This is part of a blog series that has 30 practical tips for the pastor looking to start or restart well. You can get the entire series as a Kindle book. The landing page will be updated with each new post.
Up to this point the focus has been on being and things to avoid as opposed to things that you should start. It may be prudent to not do much early on, but it is not realistic. Eventually you have to start.
You have been hired for a reason and people (elders, other staff, congregants) are going to expect you to actually do something. Hopefully you have found it hard to tap the brakes because it is much easier to slow down than it is to get started. Seth Godin has made a career on encouraging people to take action, and it has resonated because it does produce results.
Side note: if you find yourself stuck in a place of inaction you need to explore the fear or uncertainty that is holding you back. There is an underlying issue here that is only going to become more of a hindrance to your ministry and self-leadership.
So in that first month you need to cash in some of that relational equity and goodwill that comes in the honeymoon stage (don’t worry it will end soon enough). Put into motion a big event, program, or a creative experience. Just makes sure that you involve others in pulling it off.

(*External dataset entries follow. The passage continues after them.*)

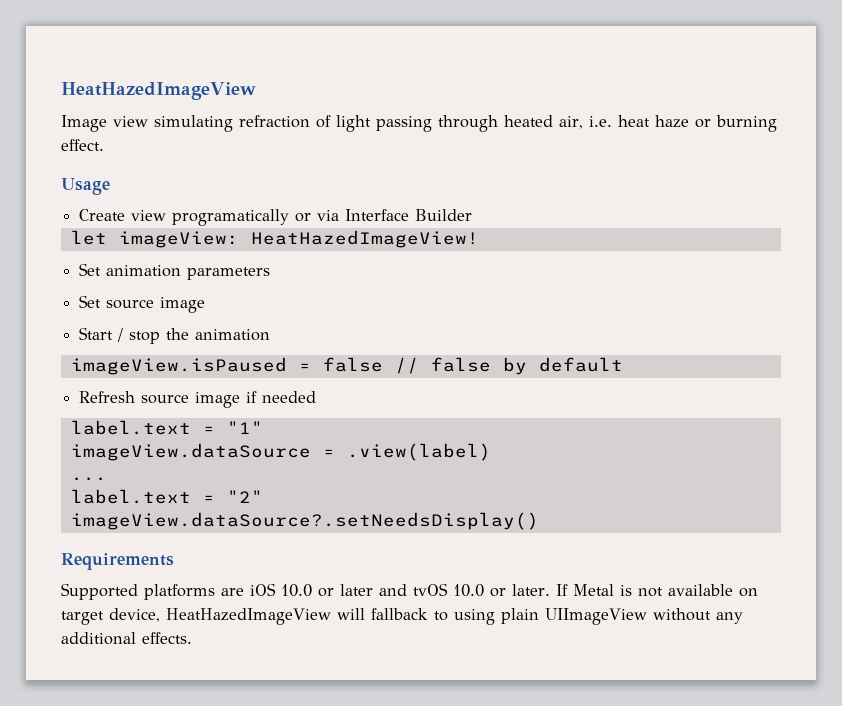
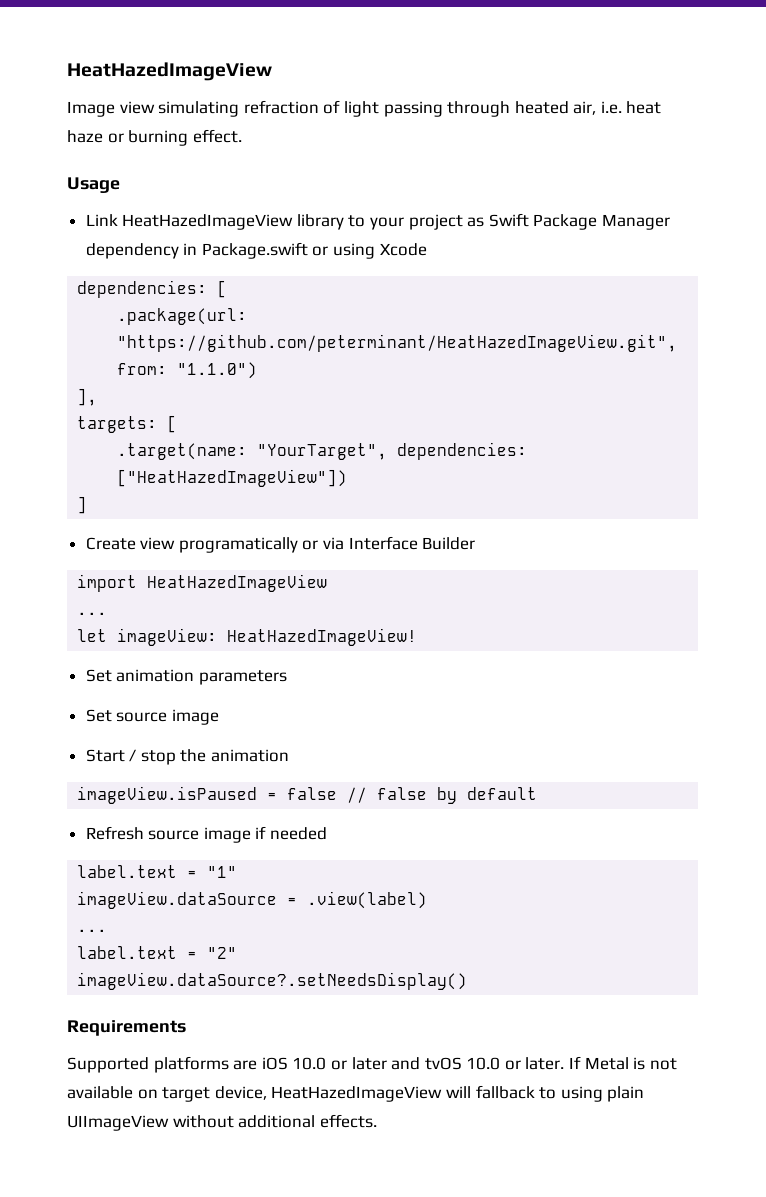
+ Link HeatHazedImageView library to your project as Swift Package Manager dependency in Package.swift or using Xcode
+ dependencies: [
+ .package(url: "https://github.com/peterminant/HeatHazedImageView.git", from: "1.1.0")
+ ],
+ targets: [
+ .target(name: "YourTarget", dependencies: ["HeatHazedImageView"])
+ ]
+ import HeatHazedImageView
+ ...
- If Metal is not available on target device, HeatHazedImageView will fallback to using plain UIImageView without any additional effects.
+ If Metal is not available on target device, HeatHazedImageView will fallback to using plain UIImageView without additional effects.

First you get to share what could be. Rookie Pastors sometimes believe that casting vision begins and ends with words spoken from stage or written statements. We know that all of our well crafted words fall flat without corresponding action. Leaders have to go first and show people what it looks like. By rolling something new out you get a chance to cast your vision in a more complete way.
Second, as you plan one big thing you have a chance to bring people into the process thus creating all-important buy in. One of the most important thing you can do as a pastor and a leader is to help people find ways to use their gifts and talents for the sake of the Kingdom.
People see it, they live it and advocate for it. Besides you can’t do all on your own anyway.